**Requirement**
Where a picture appears in the data below, exclude it; restate everything else word for word.

**Provided records**
################
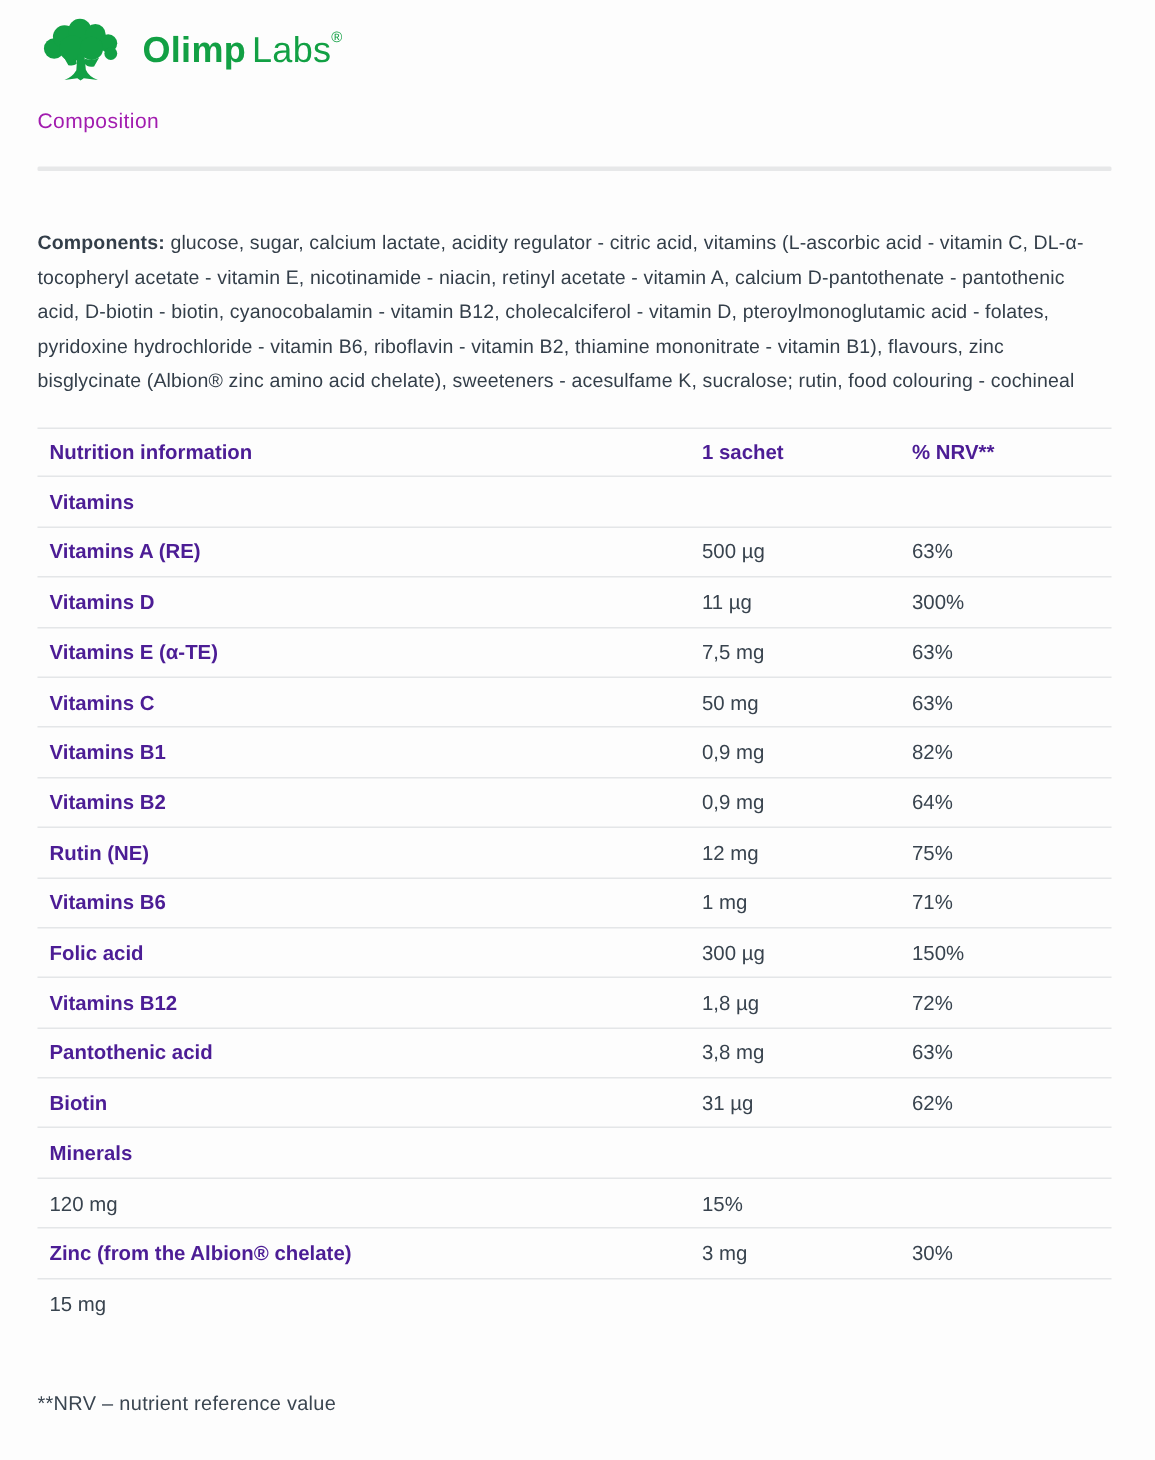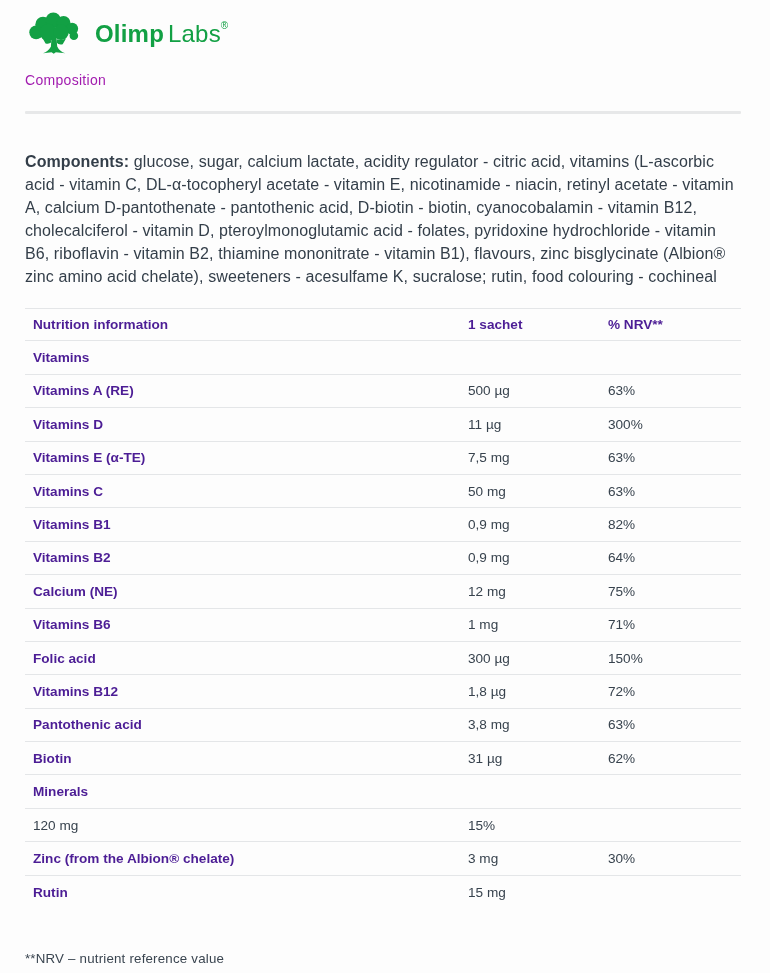"Components: glucose, sugar, calcium" .components { font-size: 16px -> 13px }
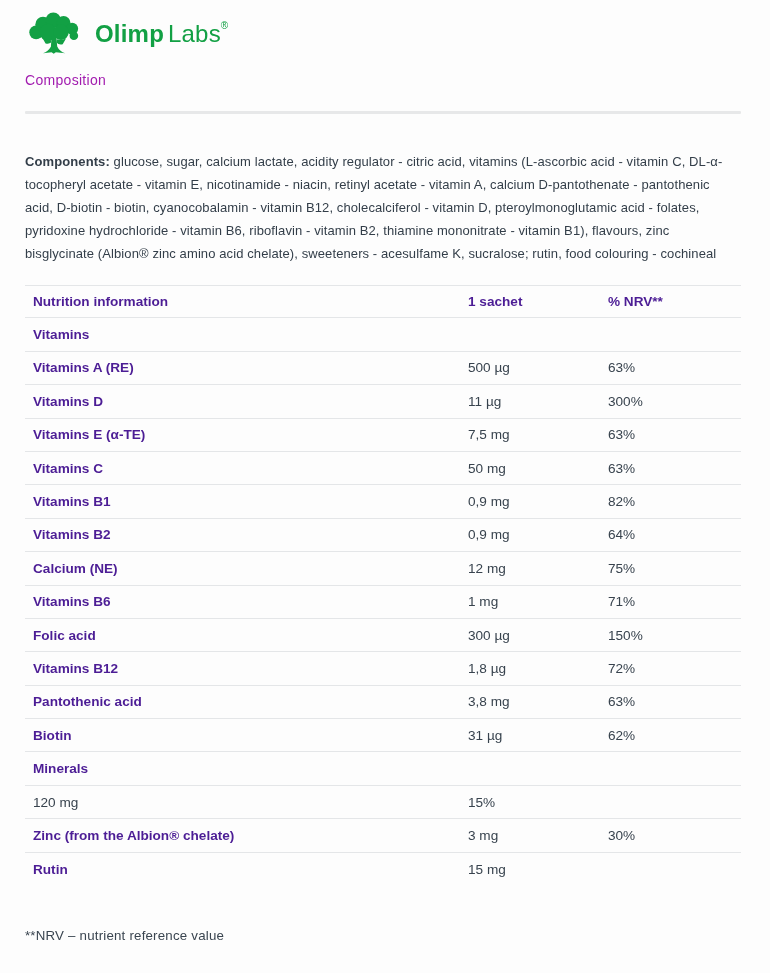"Calcium (NE)" div.cell { text: Calcium -> Rutin }
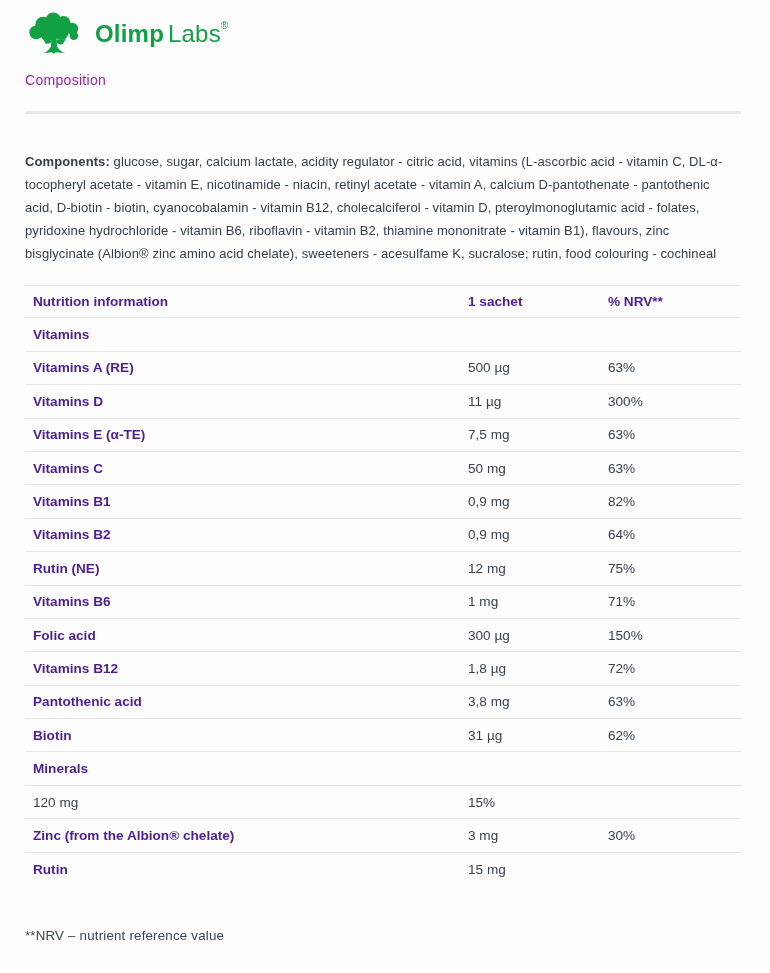"Rutin" div.cell { html: <div>Rutin</div> -> none }
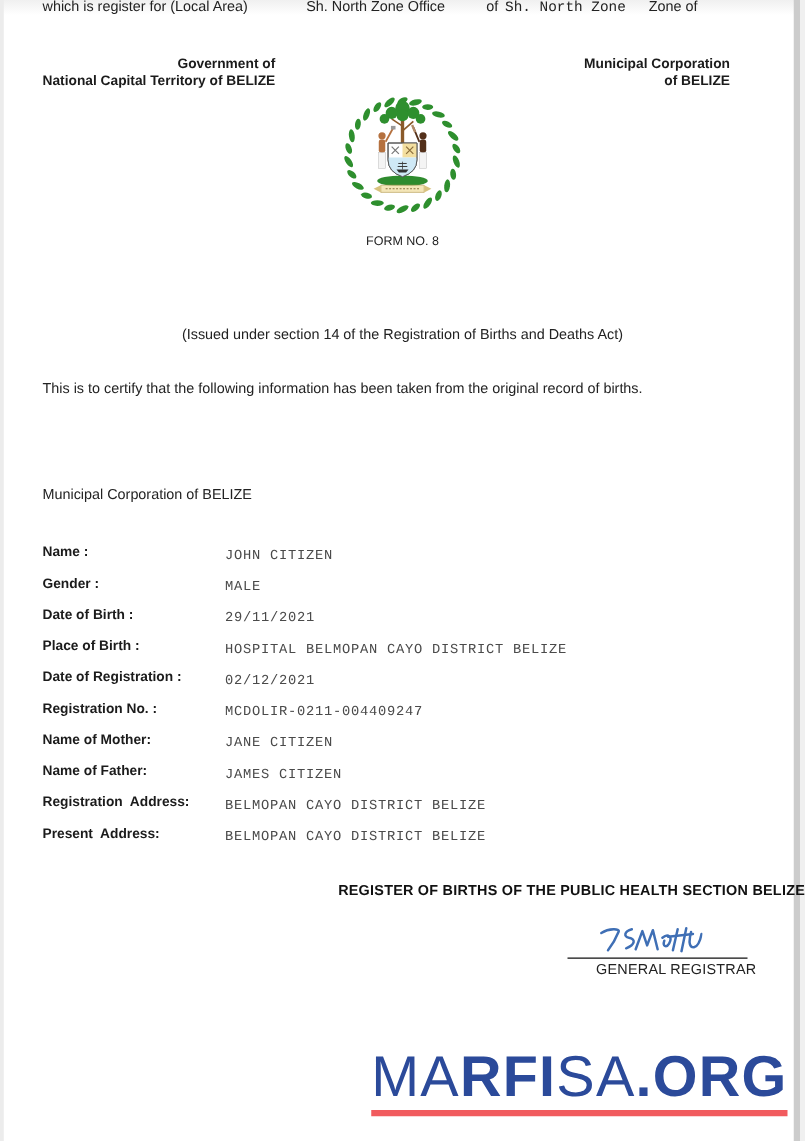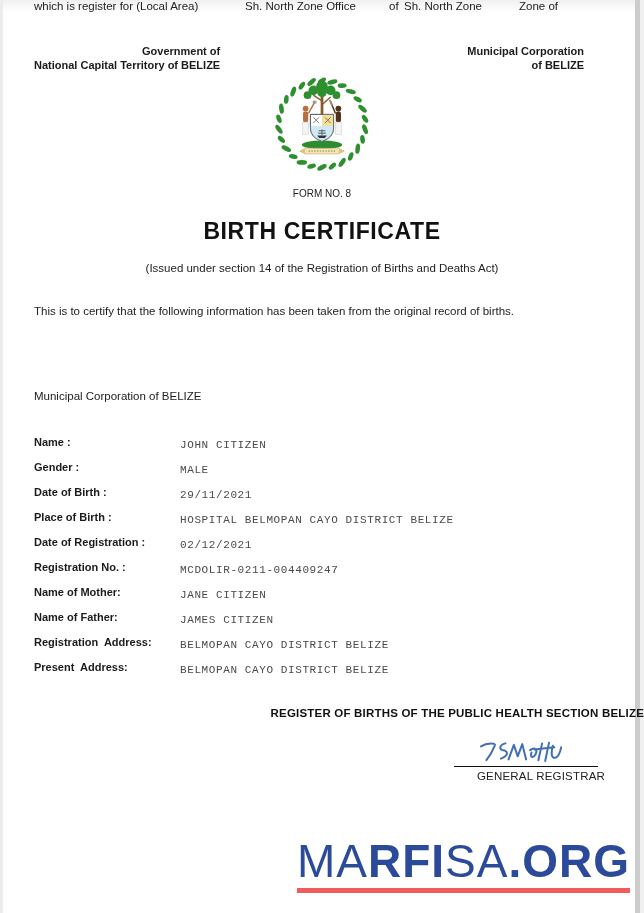"Sh. North Zone" .reg-zone { font-family: none -> Liberation Mono, monospace }
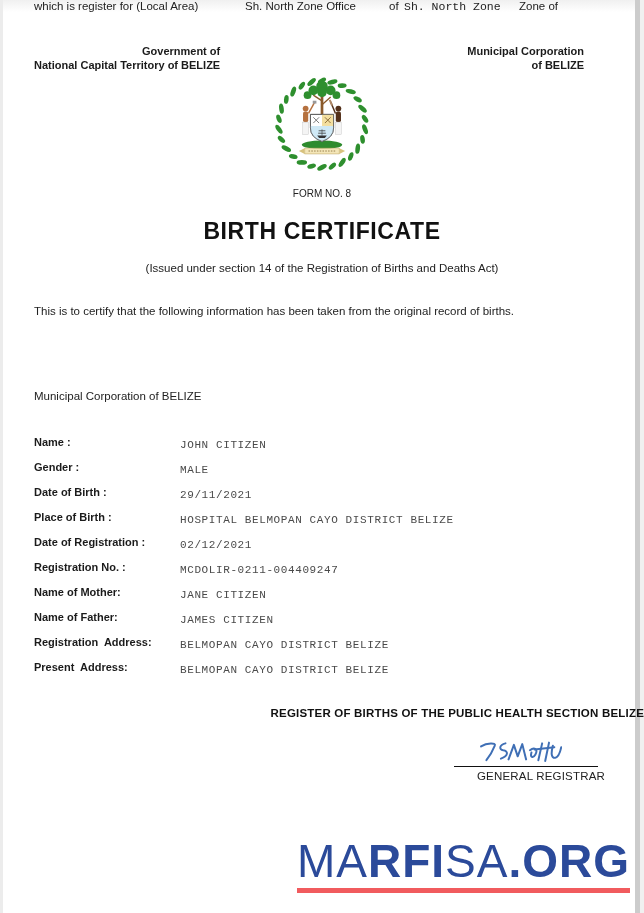"BIRTH CERTIFICATE" div.title { html: <div>BIRTH CERTIFICATE</div> -> none }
################
**Completed exercise**
"Components: glucose, sugar, calcium" .components { font-size: 16px -> 13px }
"Calcium (NE)" div.cell { text: Calcium -> Rutin }
"Rutin" div.cell { html: <div>Rutin</div> -> none }
"Sh. North Zone" .reg-zone { font-family: none -> Liberation Mono, monospace }
"BIRTH CERTIFICATE" div.title { html: <div>BIRTH CERTIFICATE</div> -> none }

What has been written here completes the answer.